However, in the first days, the main attack failed due to poor conduct during the setting up of the bridge's defenses, which the enemy used to withdraw the PAT, whose operations caused losses to the 705th ARBiH Brigade. With that, the plan to release Vlašić within five days failed.

=== Operation "Domet-1" ===
Due to the failed release of Vlašić, the command of the 7th Corps made additional preparations for a new operation called "Range 1" (Domet-1). On that occasion, VRS radio stations were tapped, which made the implementation of the action much easier. An analysis of the failure on February 24 concluded that the main reason for the absence of the main attack was the impossibility of evacuating from the deep snow if any of the units fell into an ambush.

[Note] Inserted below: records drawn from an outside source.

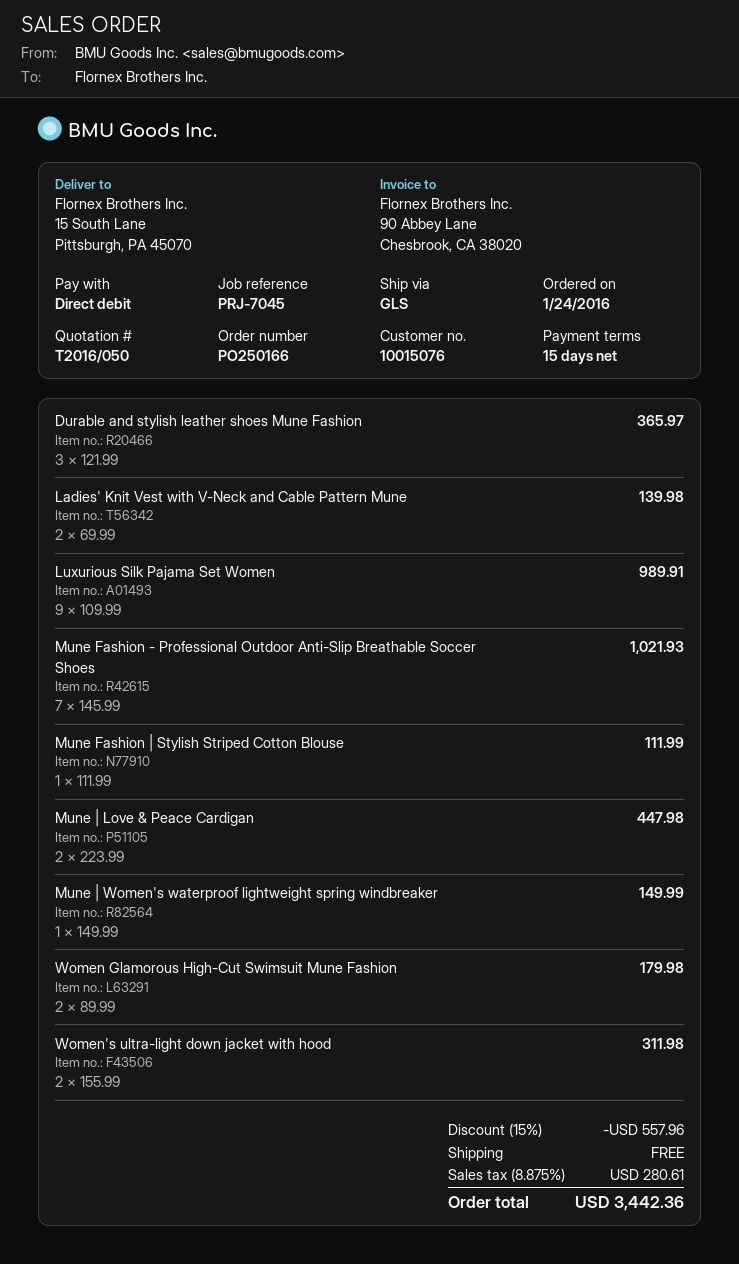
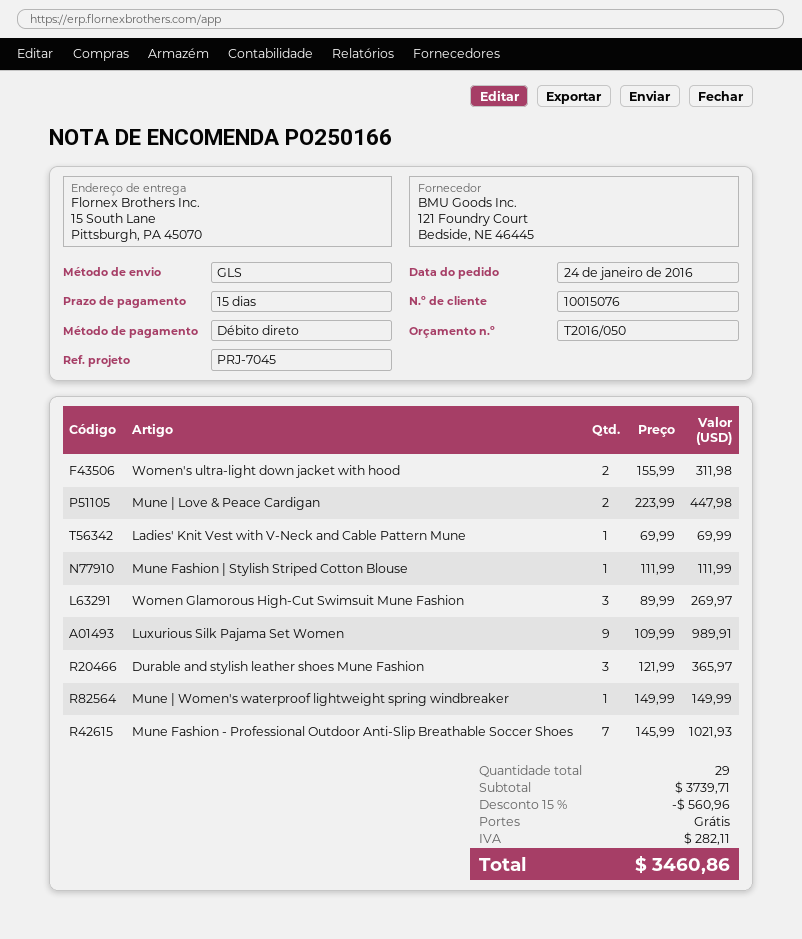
Ladies' Knit Vest with V-Neck and Cable Pattern Mune: 2 x 69.99 = 139.98 -> 1 x 69.99 = 69.99
Women Glamorous High-Cut Swimsuit Mune Fashion: 2 x 89.99 = 179.98 -> 3 x 89.99 = 269.97
discount: 15% = 557.96 -> 15% = 560.96
tax: 280.61 -> 282.11
total: 3442.36 -> 3460.86

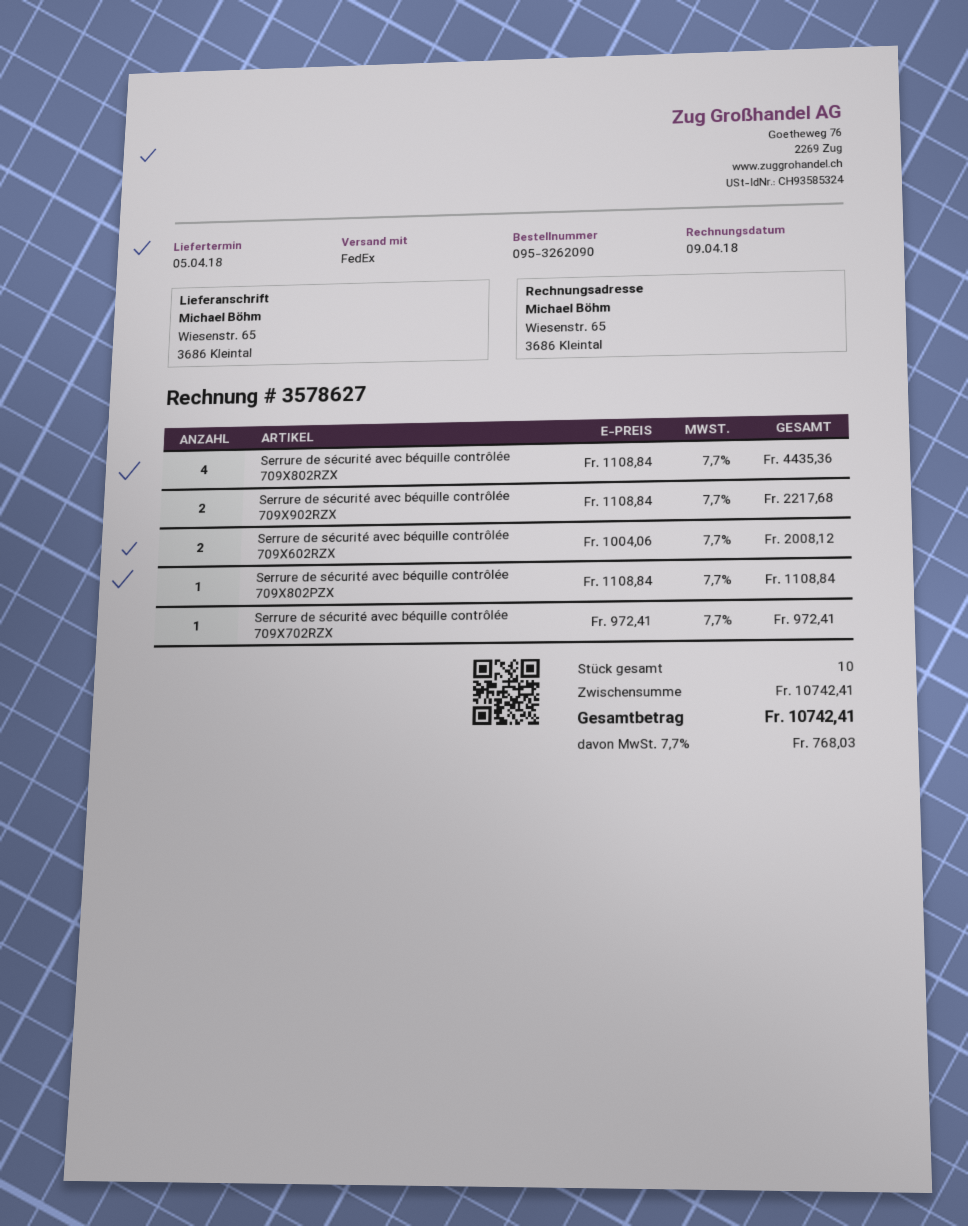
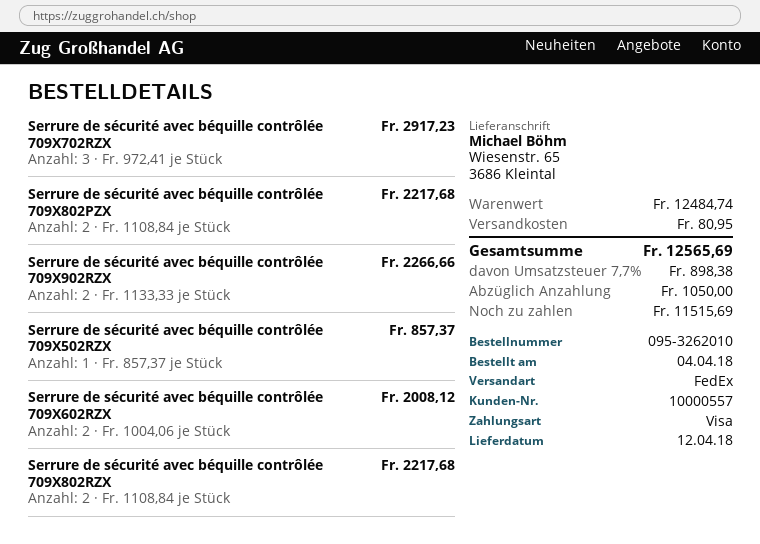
order number: 095-3262090 -> 095-3262010
delivery date: 2018-04-05 -> 2018-04-12
Serrure de sécurité avec béquille contrôlée 709X802RZX: 4 x 1108.84 = 4435.36 -> 2 x 1108.84 = 2217.68
Serrure de sécurité avec béquille contrôlée 709X902RZX: 2 x 1108.84 = 2217.68 -> 2 x 1133.33 = 2266.66
Serrure de sécurité avec béquille contrôlée 709X802PZX: 1 x 1108.84 = 1108.84 -> 2 x 1108.84 = 2217.68
Serrure de sécurité avec béquille contrôlée 709X702RZX: 1 x 972.41 = 972.41 -> 3 x 972.41 = 2917.23
Serrure de sécurité avec béquille contrôlée 709X502RZX: none -> 1 x 857.37 = 857.37
subtotal: 10742.41 -> 12484.74
shipping: none -> 80.95
tax: 7.7% = 768.03 -> 7.7% = 898.38
total: 10742.41 -> 12565.69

The attack on Mount Vlašić (Operation "Range-1") began at 4:30 a.m. on March 20, 1995, with brief but fierce artillery and mortar fire against positions held by the 22nd VRS Infantry Brigade / 30th Infantry Division. Selected soldiers of the Guards Brigade of the General Staff, the 17th Knights Krajina Brigade and the 727th Mountain Brigade set off in the early morning hours before dawn to overcome the surprised outposts of the VRS. The next day, an elite unit, the 7th Muslim Brigade, was involved in the fighting, intensifying the attack.

Even after the ARBiH released the news of its sudden offensive, the direction of the fighting at the top of Vlašić remained unclear for days. In other news, the 7th ARBiH Corps carried out a secondary attack on the Komar Mountains west of Turbe and around Donji Vakuf to divert the reserves of the 30th Infantry Division / 1st Krajina Corps of Major General VRS from the main target of the ARBiH attack. Behind the fog of war and the winter storm, only a growing number of fleeing Serb refugees indicated that ARBiH was gaining the upper hand. By March 25, UN aid officials reported that more than 1,200 Serbs had evacuated the town of Imljan, some 12 km northwest of Mount Vlašić, and that more were fleeing. They also believed that the ARBiH had erected a television tower on the 1,933-meter-high Paljenik peak on Mount Vlašić, but bad weather and UN restrictions on the movement of fighters prevented them from confirming this. Other reports suggest that the HVO actively assisted in the offensive, almost certainly with artillery. After the disappearance of the report and the impenetrable weather, fierce fighting lasted for days as Alagić's 7th Corps stormed the mountain, showered with blizzards of the late winter months and temperatures lower than −25 °C.

The outcome of the battle for Mount Vlašić remained uncertain until April 4, when General Alagic announced that his troops were holding a victory celebration at its summit. Although Alagić undoubtedly occupied the top of Paljenik and about 50 square kilometers around it, there were reports that the Serbs in the retreat destroyed the fighting facilities, the communication facility, instead of leaving it in Bosniak hands. Nevertheless, Radio Television of Bosnia and Herzegovina (RTV BiH) broadcast images of jubilant Bosniak troops splashing in deep snow on top of the mountain, celebrating one of ARBiH's signal victories in the war. The conquest of the summit was astonishing evidence of the improvement of the army and gave a huge boost to the morale of the government of the Republic of Bosnia and Herzegovina. In the long run, this will also be considered the first step of the ARBiH-HVO on the road to a territorial rematch of Donji Vakuf and Jajce.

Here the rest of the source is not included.